START Material provided
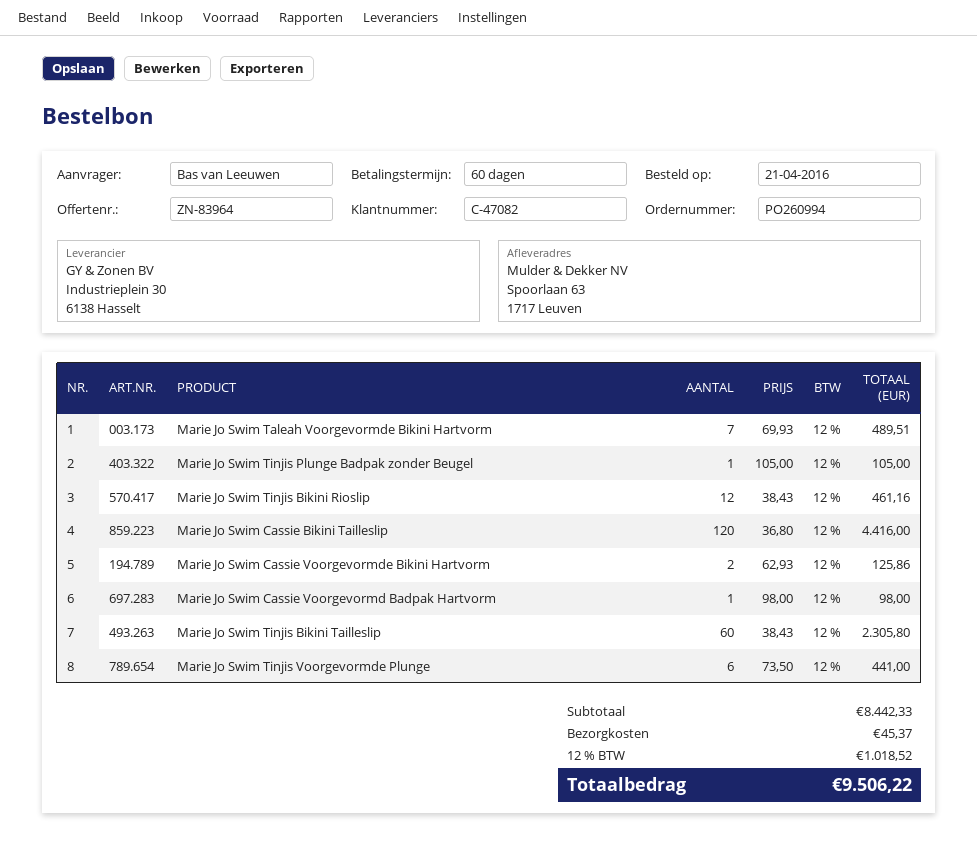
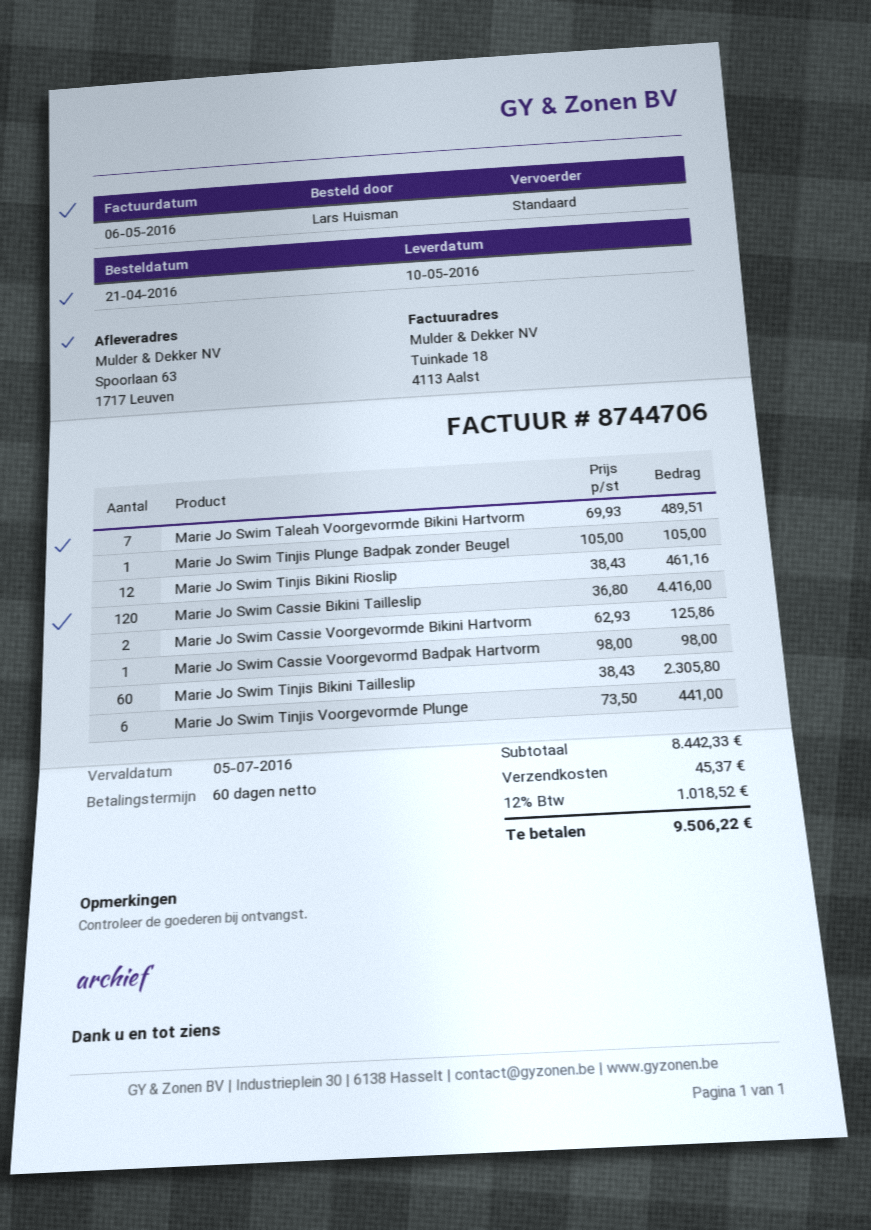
ordered by: Bas van Leeuwen -> Lars Huisman

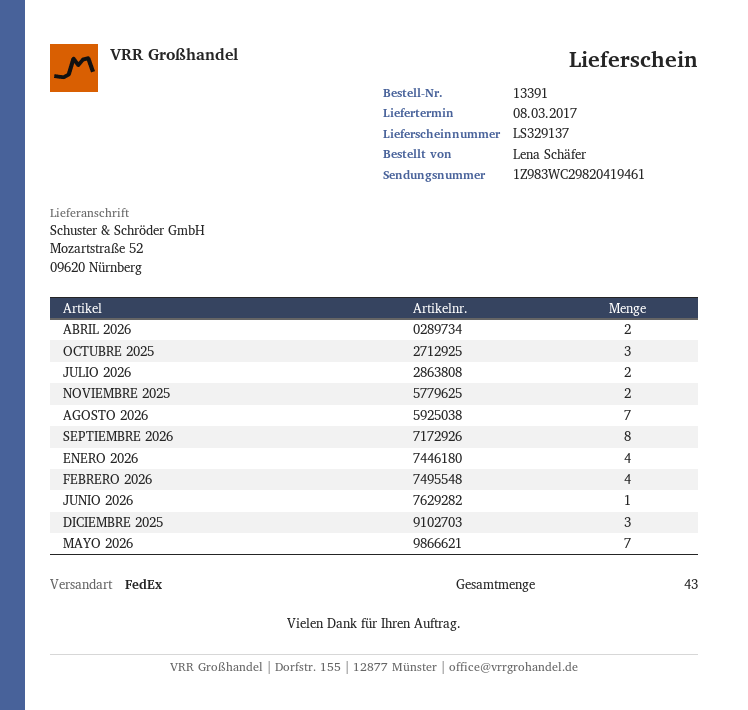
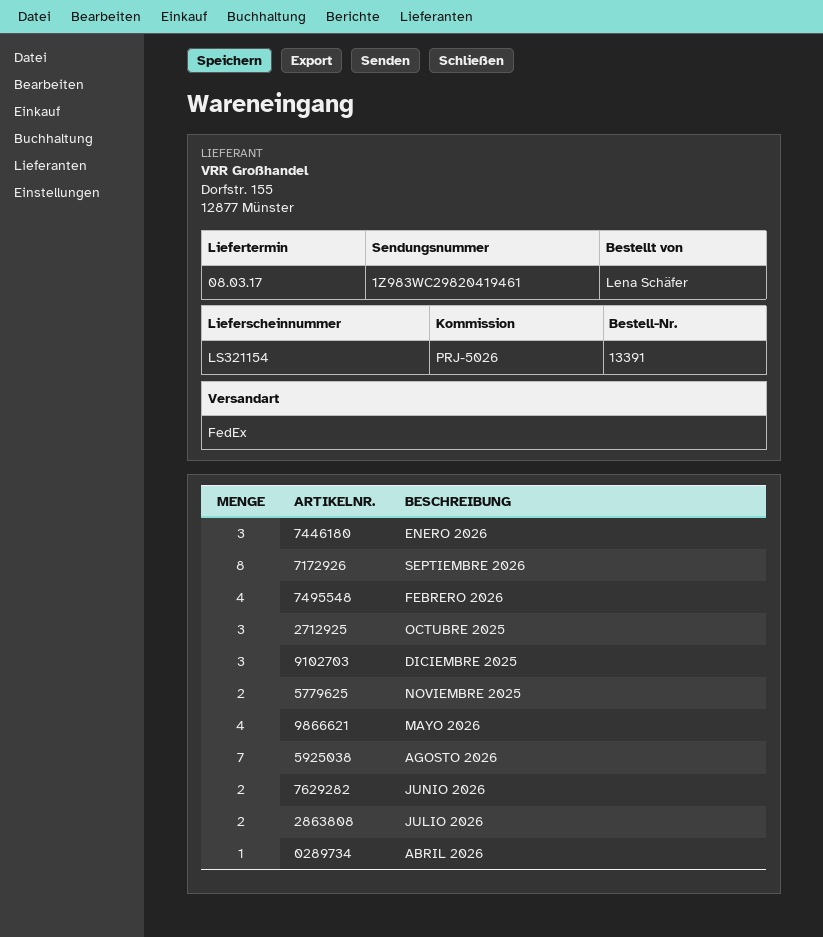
delivery note number: LS329137 -> LS321154
ABRIL 2026: 2 -> 1
ENERO 2026: 4 -> 3
JUNIO 2026: 1 -> 2
MAYO 2026: 7 -> 4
END Material provided
▶ **Your goal**
Lines from the one holding "delivery note number: LS329137 -> LS321154" through the last line of the material are to be repeated exactly; no other lines belong in the answer.

▶ **Written solution**
delivery note number: LS329137 -> LS321154
ABRIL 2026: 2 -> 1
ENERO 2026: 4 -> 3
JUNIO 2026: 1 -> 2
MAYO 2026: 7 -> 4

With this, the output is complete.